Collected data

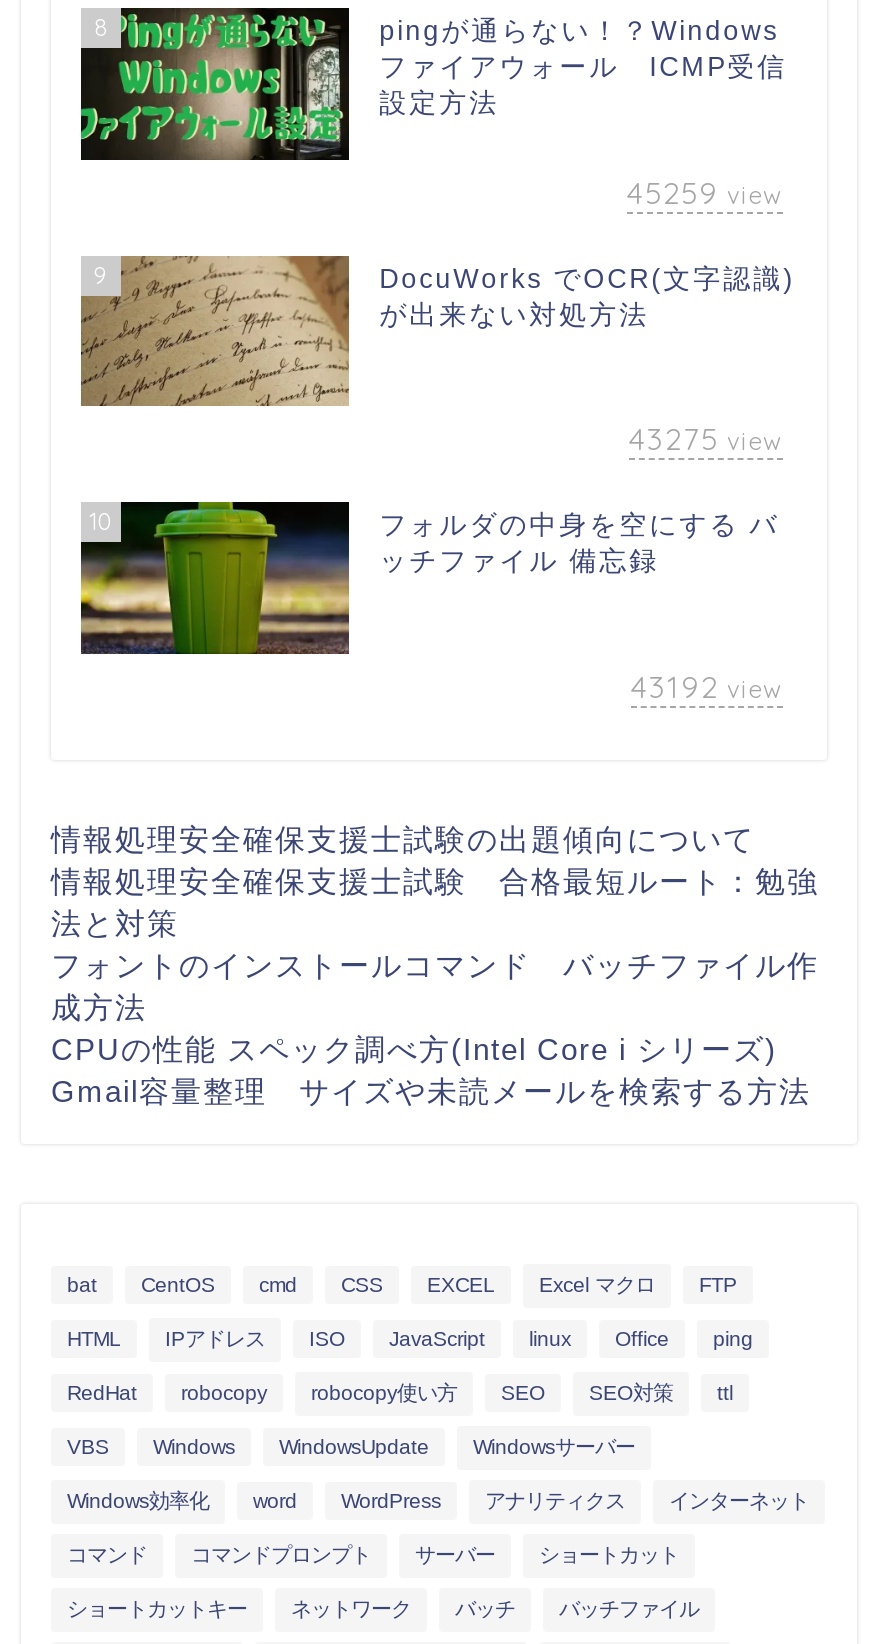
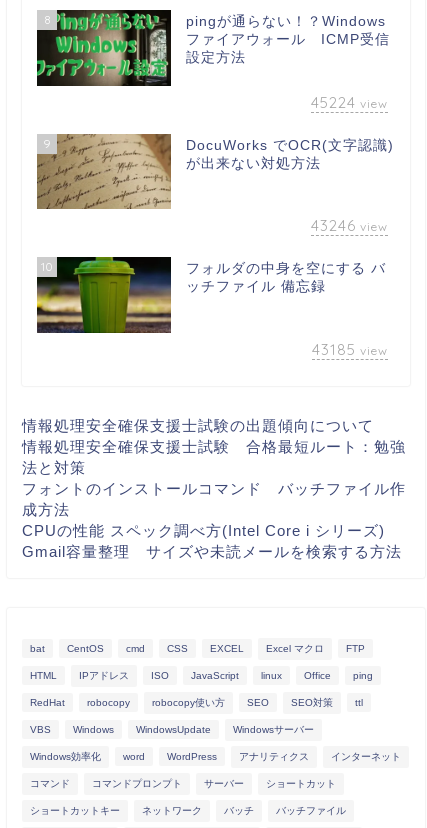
- 45259 view
+ 45224 view

- 43275 view
+ 43246 view

- 43192 view
+ 43185 view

WHAT YOU ARE ASKED TO DO: Restate, word for word, the entries above, dropping any picture.

REPLY:
- 45259 view
+ 45224 view

- 43275 view
+ 43246 view

- 43192 view
+ 43185 view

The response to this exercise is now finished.